== Records for the task

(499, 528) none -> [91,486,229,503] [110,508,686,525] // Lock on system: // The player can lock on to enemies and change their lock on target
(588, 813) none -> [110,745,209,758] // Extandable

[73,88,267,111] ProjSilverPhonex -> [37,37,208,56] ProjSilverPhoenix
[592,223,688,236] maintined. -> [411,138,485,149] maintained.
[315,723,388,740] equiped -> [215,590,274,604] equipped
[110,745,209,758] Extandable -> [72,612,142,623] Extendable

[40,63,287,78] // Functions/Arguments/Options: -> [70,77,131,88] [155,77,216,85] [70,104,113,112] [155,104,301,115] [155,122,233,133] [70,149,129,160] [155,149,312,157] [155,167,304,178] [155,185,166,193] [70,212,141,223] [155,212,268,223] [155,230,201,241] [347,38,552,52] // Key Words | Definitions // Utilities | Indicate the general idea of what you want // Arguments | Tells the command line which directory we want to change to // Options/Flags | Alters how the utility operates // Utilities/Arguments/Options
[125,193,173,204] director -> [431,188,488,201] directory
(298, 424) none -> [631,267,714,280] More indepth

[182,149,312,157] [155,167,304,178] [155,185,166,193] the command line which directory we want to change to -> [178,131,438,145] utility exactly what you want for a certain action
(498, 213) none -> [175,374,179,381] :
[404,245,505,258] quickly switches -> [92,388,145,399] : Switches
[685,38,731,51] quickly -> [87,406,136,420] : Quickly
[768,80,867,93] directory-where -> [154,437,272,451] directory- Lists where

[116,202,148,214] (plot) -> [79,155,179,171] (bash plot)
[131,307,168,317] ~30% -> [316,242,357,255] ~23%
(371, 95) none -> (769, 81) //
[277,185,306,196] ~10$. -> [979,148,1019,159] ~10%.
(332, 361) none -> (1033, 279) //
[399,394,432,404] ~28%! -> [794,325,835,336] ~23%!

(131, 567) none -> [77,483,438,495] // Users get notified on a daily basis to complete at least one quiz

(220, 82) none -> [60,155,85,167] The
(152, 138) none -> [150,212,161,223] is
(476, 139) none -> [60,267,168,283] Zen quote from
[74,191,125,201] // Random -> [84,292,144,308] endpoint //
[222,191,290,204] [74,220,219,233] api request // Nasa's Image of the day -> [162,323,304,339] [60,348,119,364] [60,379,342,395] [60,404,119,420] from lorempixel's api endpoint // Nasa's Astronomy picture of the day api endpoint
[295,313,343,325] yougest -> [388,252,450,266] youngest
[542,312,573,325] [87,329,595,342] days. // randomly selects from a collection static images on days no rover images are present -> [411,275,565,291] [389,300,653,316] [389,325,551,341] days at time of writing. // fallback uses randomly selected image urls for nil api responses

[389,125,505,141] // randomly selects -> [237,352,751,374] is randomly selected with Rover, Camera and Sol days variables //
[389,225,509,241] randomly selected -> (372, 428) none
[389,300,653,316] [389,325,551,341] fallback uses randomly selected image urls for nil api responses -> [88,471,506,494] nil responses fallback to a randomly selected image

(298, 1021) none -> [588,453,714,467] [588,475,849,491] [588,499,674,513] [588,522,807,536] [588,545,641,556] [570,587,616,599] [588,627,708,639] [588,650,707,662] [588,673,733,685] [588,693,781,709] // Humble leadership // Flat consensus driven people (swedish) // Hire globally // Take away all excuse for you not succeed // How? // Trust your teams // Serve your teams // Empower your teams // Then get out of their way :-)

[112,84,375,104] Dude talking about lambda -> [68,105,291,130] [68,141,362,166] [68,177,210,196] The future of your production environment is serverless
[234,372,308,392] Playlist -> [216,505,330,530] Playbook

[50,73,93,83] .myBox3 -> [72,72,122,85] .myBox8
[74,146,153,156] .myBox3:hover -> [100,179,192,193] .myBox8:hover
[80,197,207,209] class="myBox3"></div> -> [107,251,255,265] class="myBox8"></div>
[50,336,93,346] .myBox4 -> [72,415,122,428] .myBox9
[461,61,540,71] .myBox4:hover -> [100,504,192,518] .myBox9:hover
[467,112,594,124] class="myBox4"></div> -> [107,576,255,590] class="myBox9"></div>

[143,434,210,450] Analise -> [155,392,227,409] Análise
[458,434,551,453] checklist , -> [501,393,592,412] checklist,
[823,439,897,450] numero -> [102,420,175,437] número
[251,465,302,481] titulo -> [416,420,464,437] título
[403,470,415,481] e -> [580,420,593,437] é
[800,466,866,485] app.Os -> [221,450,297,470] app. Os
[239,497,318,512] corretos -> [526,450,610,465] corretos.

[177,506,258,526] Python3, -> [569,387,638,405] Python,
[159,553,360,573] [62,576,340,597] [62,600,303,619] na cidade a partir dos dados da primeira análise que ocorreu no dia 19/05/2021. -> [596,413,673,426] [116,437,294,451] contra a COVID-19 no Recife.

====

The lines from the first of the entries through the line holding "[110,745,209,758] Extandable ->" are to be restated word for word, and no others.

(499, 528) none -> [91,486,229,503] [110,508,686,525] // Lock on system: // The player can lock on to enemies and change their lock on target
(588, 813) none -> [110,745,209,758] // Extandable

[73,88,267,111] ProjSilverPhonex -> [37,37,208,56] ProjSilverPhoenix
[592,223,688,236] maintined. -> [411,138,485,149] maintained.
[315,723,388,740] equiped -> [215,590,274,604] equipped
[110,745,209,758] Extandable -> [72,612,142,623] Extendable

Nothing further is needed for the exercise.